BEGIN Input material

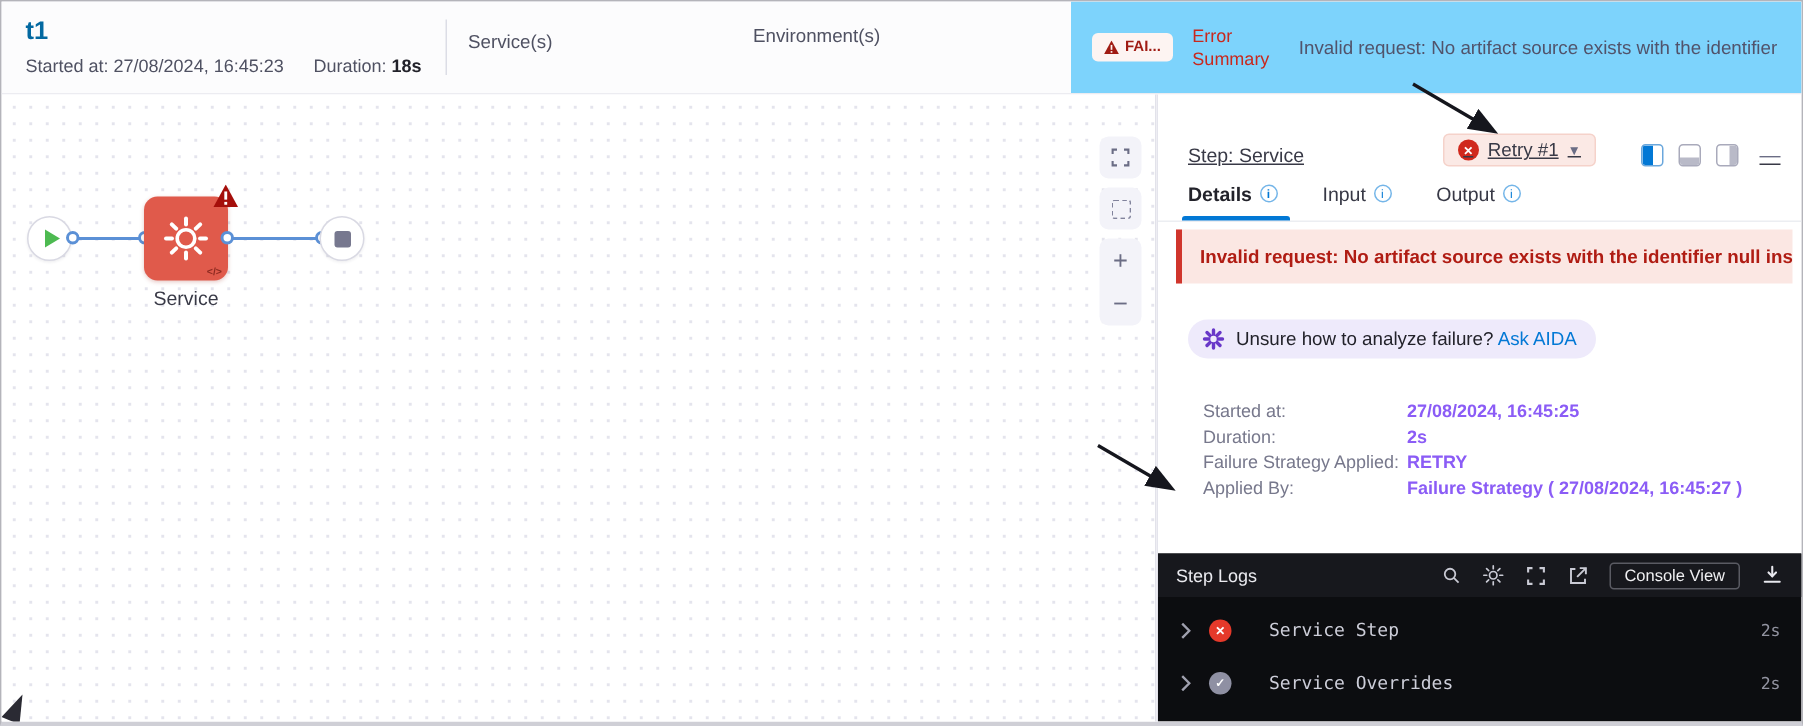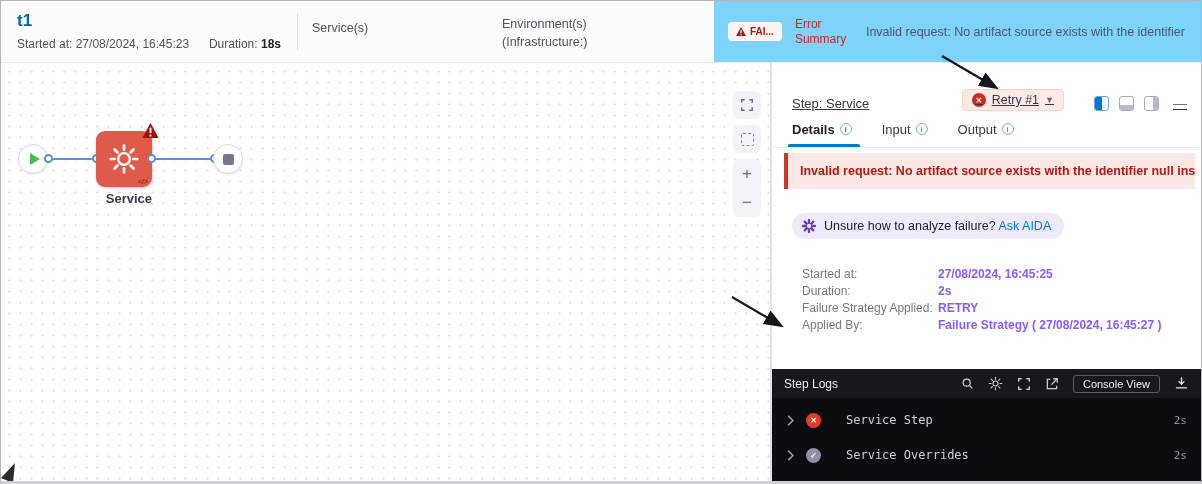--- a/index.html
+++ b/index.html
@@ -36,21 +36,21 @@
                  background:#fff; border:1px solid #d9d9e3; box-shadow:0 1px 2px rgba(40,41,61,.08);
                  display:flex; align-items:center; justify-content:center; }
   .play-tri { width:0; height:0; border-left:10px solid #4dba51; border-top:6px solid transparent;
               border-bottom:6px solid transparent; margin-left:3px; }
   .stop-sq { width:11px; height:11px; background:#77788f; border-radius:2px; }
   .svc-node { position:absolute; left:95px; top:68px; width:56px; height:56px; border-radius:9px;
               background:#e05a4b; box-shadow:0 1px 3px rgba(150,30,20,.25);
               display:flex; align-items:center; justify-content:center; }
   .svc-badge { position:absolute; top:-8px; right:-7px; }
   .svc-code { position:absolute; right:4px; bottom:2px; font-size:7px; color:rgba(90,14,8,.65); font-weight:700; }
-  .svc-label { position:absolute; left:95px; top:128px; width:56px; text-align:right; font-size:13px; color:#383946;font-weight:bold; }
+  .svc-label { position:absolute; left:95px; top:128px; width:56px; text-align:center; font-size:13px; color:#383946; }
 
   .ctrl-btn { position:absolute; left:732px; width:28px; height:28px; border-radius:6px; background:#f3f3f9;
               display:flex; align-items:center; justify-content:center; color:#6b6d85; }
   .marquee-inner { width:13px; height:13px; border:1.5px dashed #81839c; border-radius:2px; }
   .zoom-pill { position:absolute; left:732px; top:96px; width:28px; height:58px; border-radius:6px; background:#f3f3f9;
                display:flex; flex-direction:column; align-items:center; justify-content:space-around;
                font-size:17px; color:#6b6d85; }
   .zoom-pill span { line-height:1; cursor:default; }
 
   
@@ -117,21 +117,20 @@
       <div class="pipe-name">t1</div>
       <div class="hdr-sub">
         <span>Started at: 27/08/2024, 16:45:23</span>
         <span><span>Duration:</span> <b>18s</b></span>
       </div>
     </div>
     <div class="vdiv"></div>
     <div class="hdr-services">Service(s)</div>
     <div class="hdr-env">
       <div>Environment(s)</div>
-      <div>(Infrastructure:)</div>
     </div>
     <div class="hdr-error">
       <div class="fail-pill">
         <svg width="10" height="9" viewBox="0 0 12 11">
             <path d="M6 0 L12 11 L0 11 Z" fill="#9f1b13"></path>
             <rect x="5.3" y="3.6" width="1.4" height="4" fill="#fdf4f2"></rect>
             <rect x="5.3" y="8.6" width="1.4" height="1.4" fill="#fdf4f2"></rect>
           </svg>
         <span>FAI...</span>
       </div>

END Input material

- _Work instructions_:
Working through the data above, find every line holding "span" and copy it.

- _Problem solution_:
   .zoom-pill span { line-height:1; cursor:default; }
         <span>Started at: 27/08/2024, 16:45:23</span>
         <span><span>Duration:</span> <b>18s</b></span>
         <span>FAI...</span>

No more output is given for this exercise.